‘Quite inadvertently we let the impression build up that we were only interested in something called the “new economy” - the dotcoms, the internet and all that. And that we weren’t interested in traditional manufacturing - which was part of the old economy. With no future in the modern economy. This is nonsense.’ (1)
UK trade and industry minister Patricia Hewitt was correcting a false impression created by…the Department of Trade and Industry (DTI). The White Paper that started the doubts was Our Competitive Future: Building the Knowledge Driven Economy, written for the DTI by Charles Leadbeater. Somewhat ominously, Leadbeater had made a reputation writing about the new era of ‘post-Fordism’ for the Financial Times and Marxism Today, where he dismissed manual workers as victims of ‘the decay of the old social-democratic order of Fordism’ (Marxism Today, October 1988).
In his popular book version of the White Paper, Living on Thin Air, Leadbeater argued that the ‘new economy will reward celebrities and stars, gamblers and entrepreneurs, but it will offer less, at the moment, for a very large swathe of people who would have had stable jobs under the old order’. Among those are the 6,100 employees at the Rover Car Company in Birmingham, which went into administration a week ago.
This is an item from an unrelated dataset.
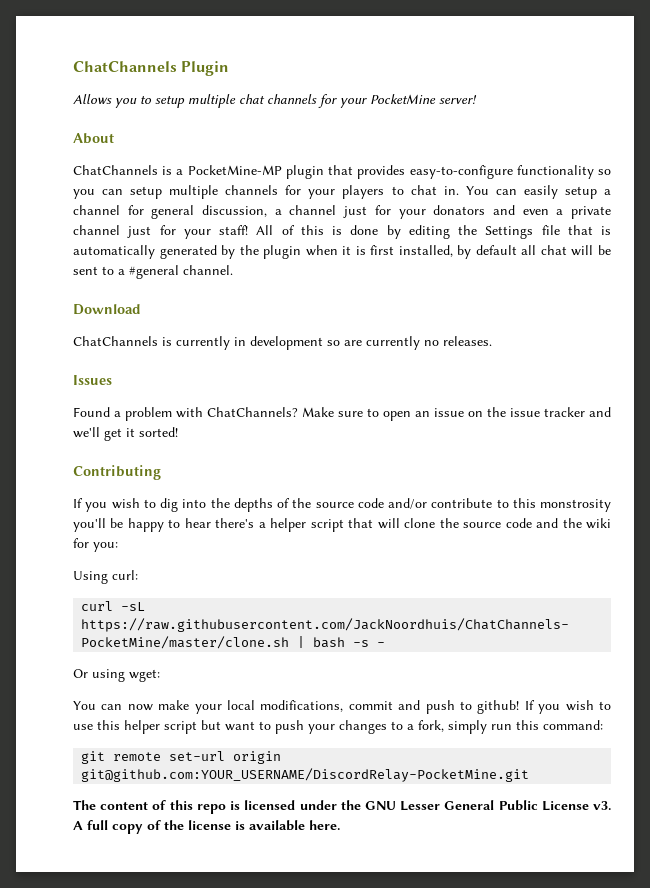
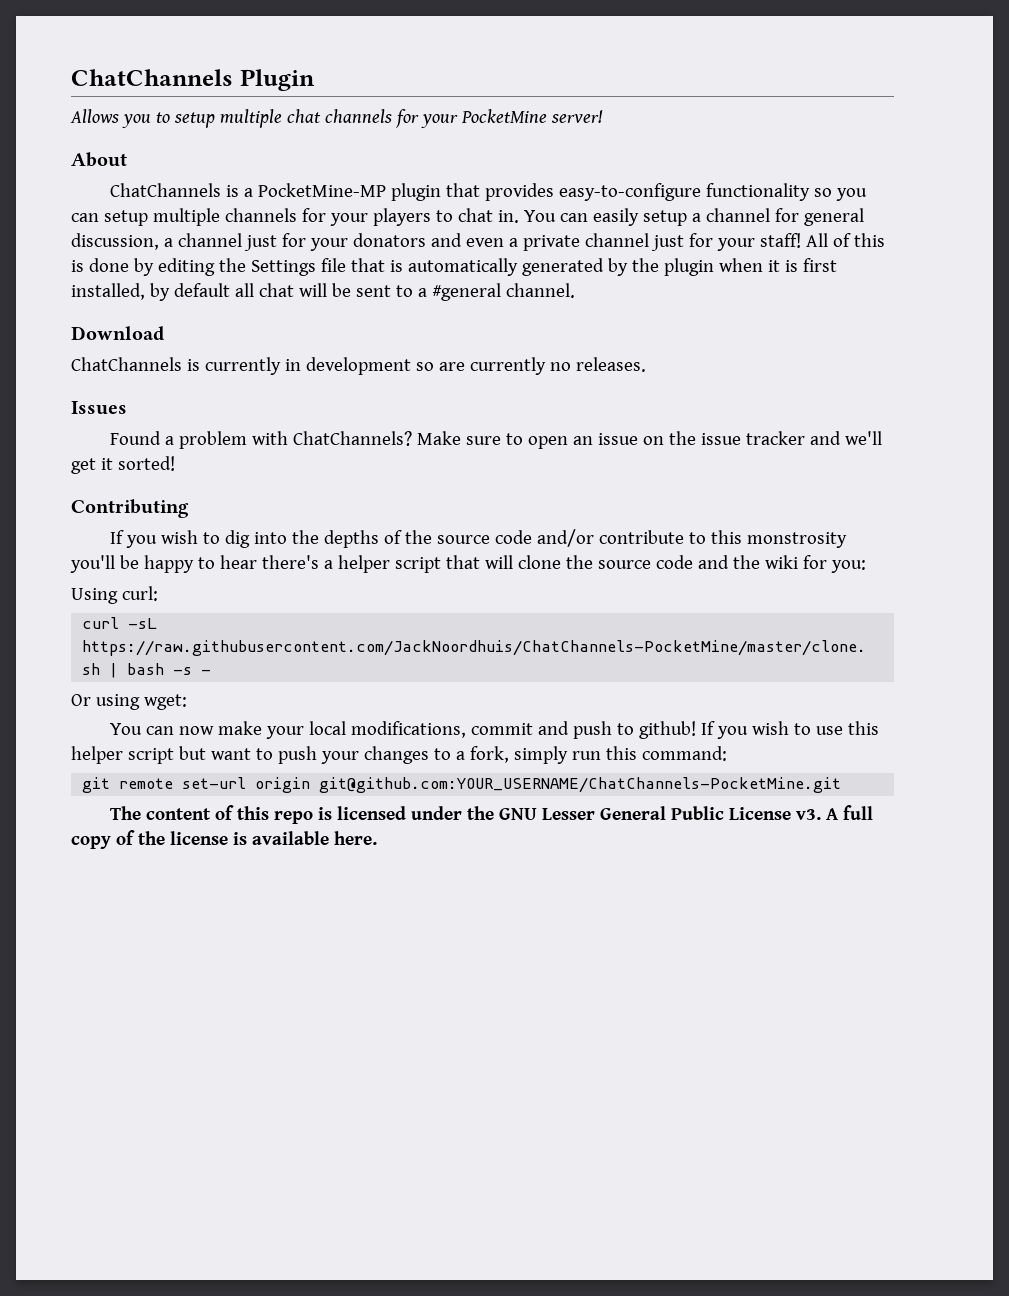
- git remote set-url origin git@github.com:YOUR_USERNAME/DiscordRelay-PocketMine.git
+ git remote set-url origin git@github.com:YOUR_USERNAME/ChatChannels-PocketMine.git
The DTI has been busy talking down traditional manufacturing as much out of desperation as out of spite for its ‘old labour’ workforce. Britain’s manufacturing base has contracted considerably under New Labour. The high pound has often been blamed for the poor performance of British exports, but it would be truer to say that that had only revealed the underlying weakness of investment in British industry. Apologists say that there is no reason in principle why cars should be made in Britain and they are right - except that Ford and Toyota seem to manage just fine. Of course it is true that job-losses in industry have been more than compensated by the growth in the service sector, but with wages typically much lower the shift represents a defeat for the workforce.
The writing was on the wall for Rover in 1994 when it was bought by Bayerische Motoren Werke AG (BMW). BMW was keen on the Rover brand but quickly discovered that profits were not enough to cover Rover’s substantial debts, especially the pension fund. In 2000 BMW gave away £385million worth of unsold cars, a £112million cash injection, an interest-free loan of £427million repayable by 2049 all in exchange for £10 - but then Rover’s debts had already cost it £2.85billion.